リフォームには税務対策効果がありますか?
所得税と相続税の両方で税務対策効果があります。
不動産経営をされていると「リフォーム」すべきかどうか悩まれることもあると思います。ところで、リフォームってどの程度の税務対策効果が期待できるのでしょうか?
まず所得税(以下住民税を含めて「所得税等」といいます)ですが、賃貸物件をリフォームすれば、当然その不動産収入に対する「経費」になります。ただし全てのリフォーム代が経費としてその年に落とせるというわけではないので注意が必要です。
例えば部屋全体をリフォームした場合、内容ごとに、その年に経費として落とせるものもあれば、数年かけて落とさなければならないものもあります。(基本的には、原状回復に該当する部分は修繕費としてその年に経費として落とせますが、資産価値を上げる部分は数年かけて経費化する必要があります)このようにタイムラグはあるものの、いつかは全額経費化する事となるのですが、もし所得(利益)1000万円の人が500万円のリフォームをした場合、215万円(43%)の所得税対策となります。

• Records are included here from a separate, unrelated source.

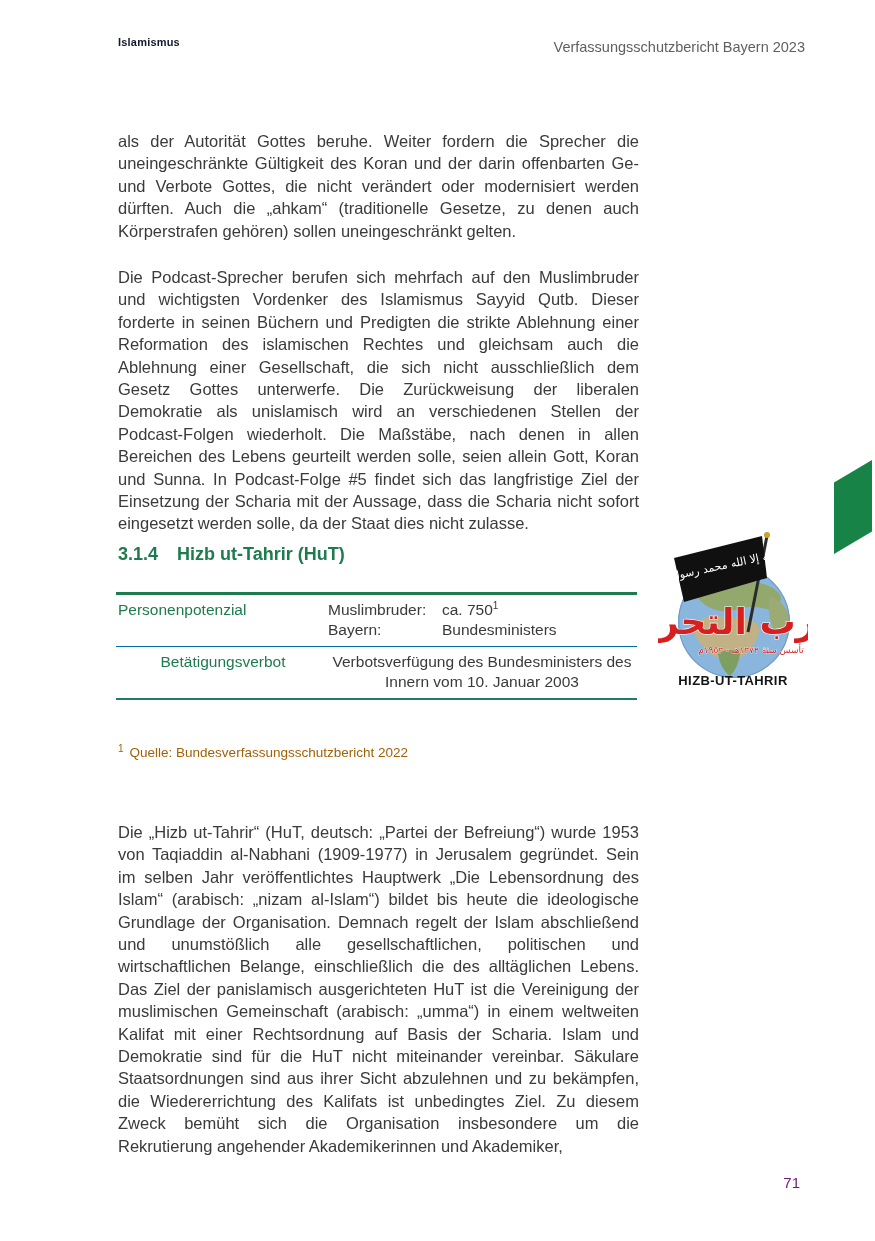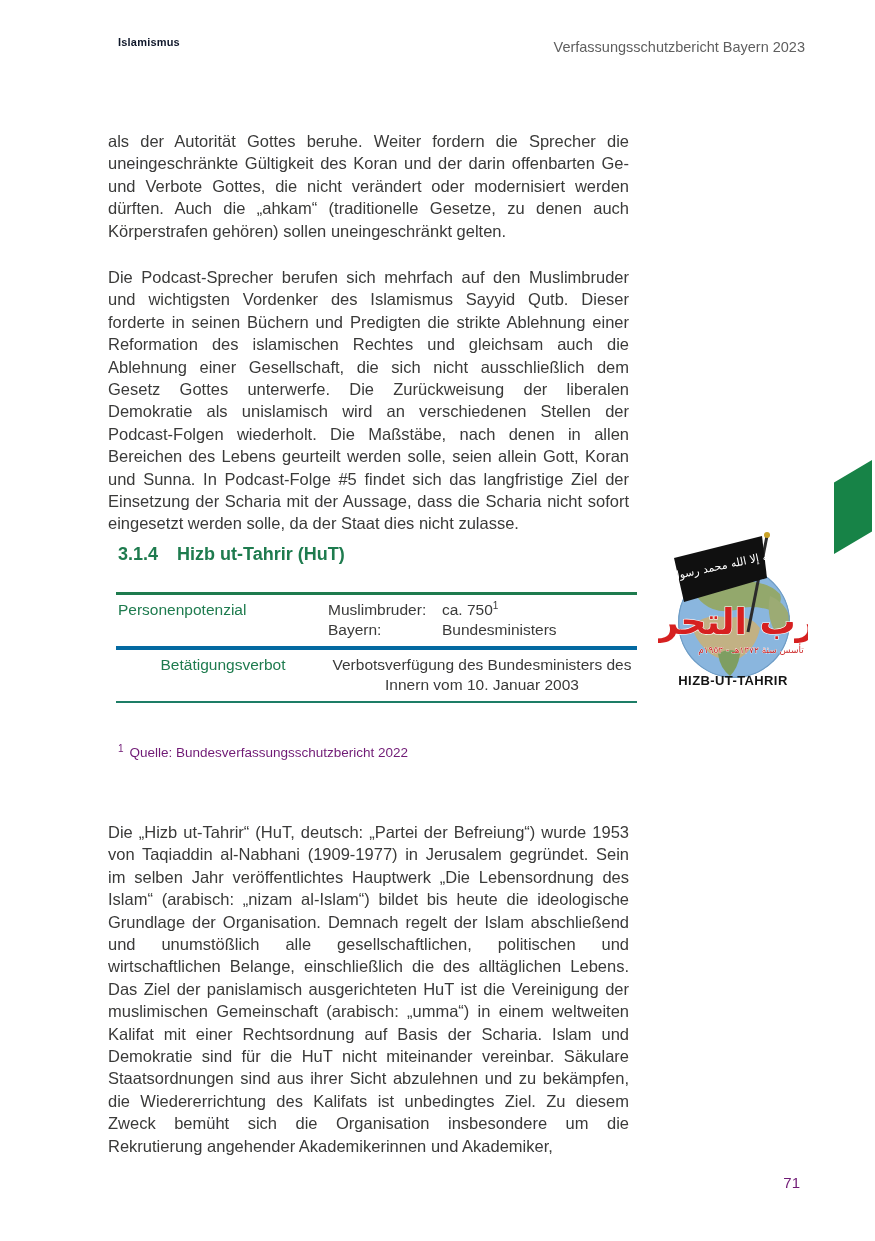--- a/index.html
+++ b/index.html
@@ -22,7 +22,7 @@
   }
   
   .para {
-    position: absolute; left: 108px; width: 521px;
+    position: absolute; left: 118px; width: 521px;
     font-size: 16.5px; line-height: 22.4px; color: #3a3a39;
     text-align: justify; hyphens: auto; margin-top: 35px; -webkit-hyphens: auto;
   }

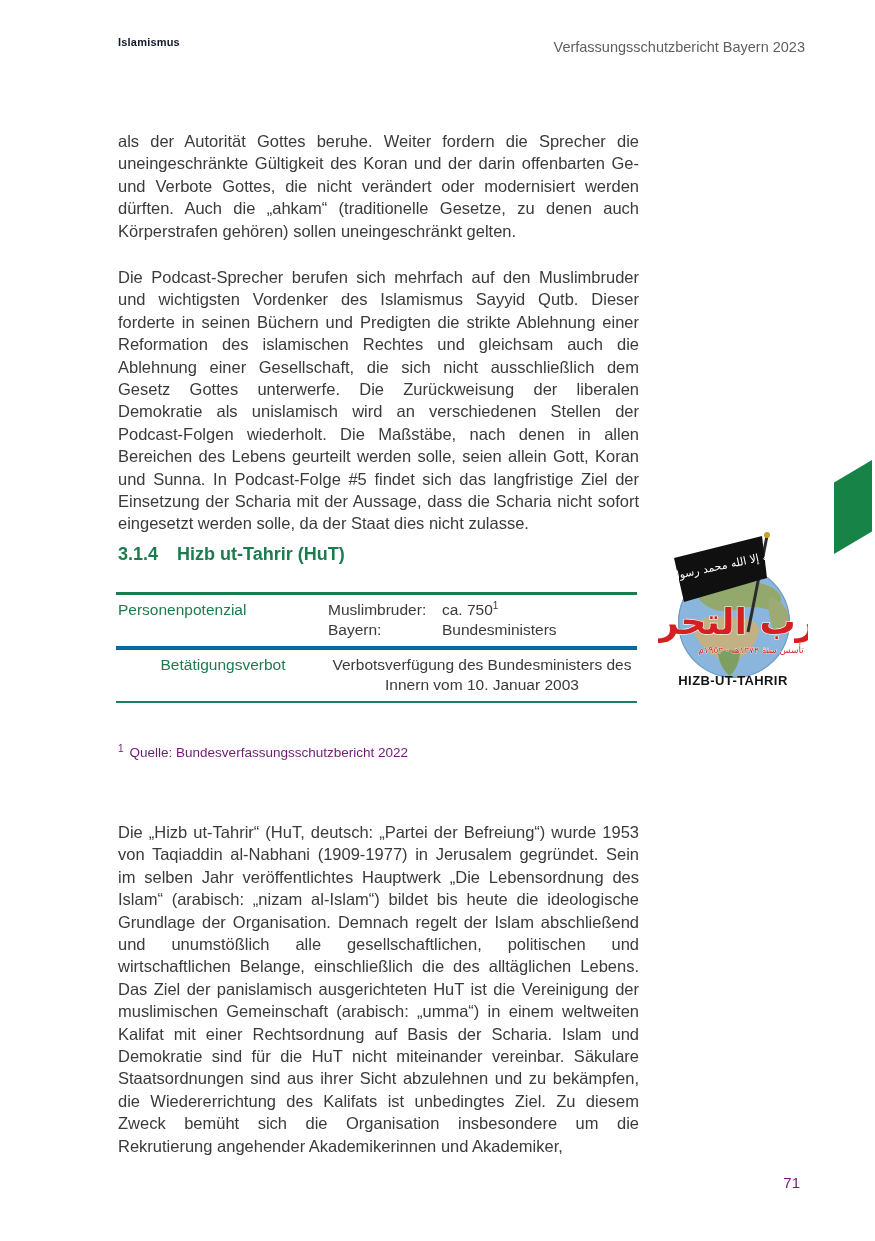--- a/index.html
+++ b/index.html
@@ -41,7 +41,7 @@
     border-top: 3px solid #1e7b4e; border-bottom: 2px solid #1d7d66;
     font-size: 15.5px; line-height: 20px; color: #3a3a39;
   }
-  .infobox-row { display: flex; padding: 5px 0 6px 2px; border-bottom: 4px solid #0369a1; }
+  .infobox-row { display: flex; padding: 5px 0 6px 2px; border-bottom: 1px solid #0369a1; }
   .infobox-row:last-child { border-bottom: none; text-align: center; }
   .infobox-label { width: 210px; flex-shrink: 0; color: #1e7b4e; }
   .infobox-content { width: 308px; }

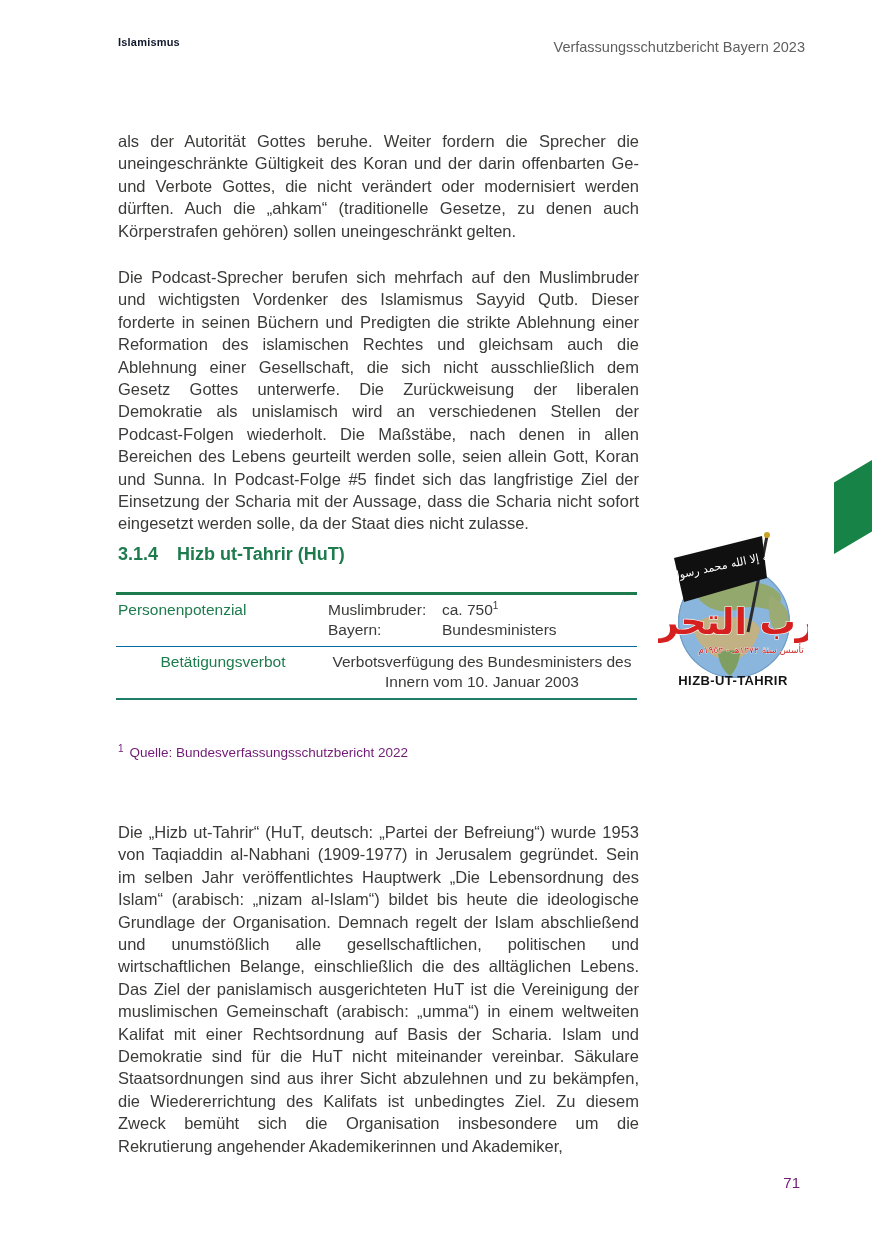--- a/index.html
+++ b/index.html
@@ -50,7 +50,7 @@
   
   .footnote {
     position: absolute; left: 118px; top: 745px;
-    font-size: 13.5px; color: #701a75;
+    font-size: 13.5px; color: #a16207;
   }
   .footnote sup { margin-right: 6px; }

また、リフォームをするという事はその分お金が減る(又は借入が増える)訳ですから、相続税対策にもなります。例えば相続人が子ども1人で1億円の資産がある方が500万円のリフォームをした場合、150万円(30%)の相続税対策となります。
このように1回のリフォームで所得税等や相続税の両方の対策ができるため、高所得者で資産家の方にとってはリフォーム代のほとんどが税務対策効果で回収できるといっても過言ではありません。
もしリフォームすべきかどうか悩まれているなら、そのリフォームにより享受できる税務対策効果を考慮して意思決定されてはいかがでしょうか?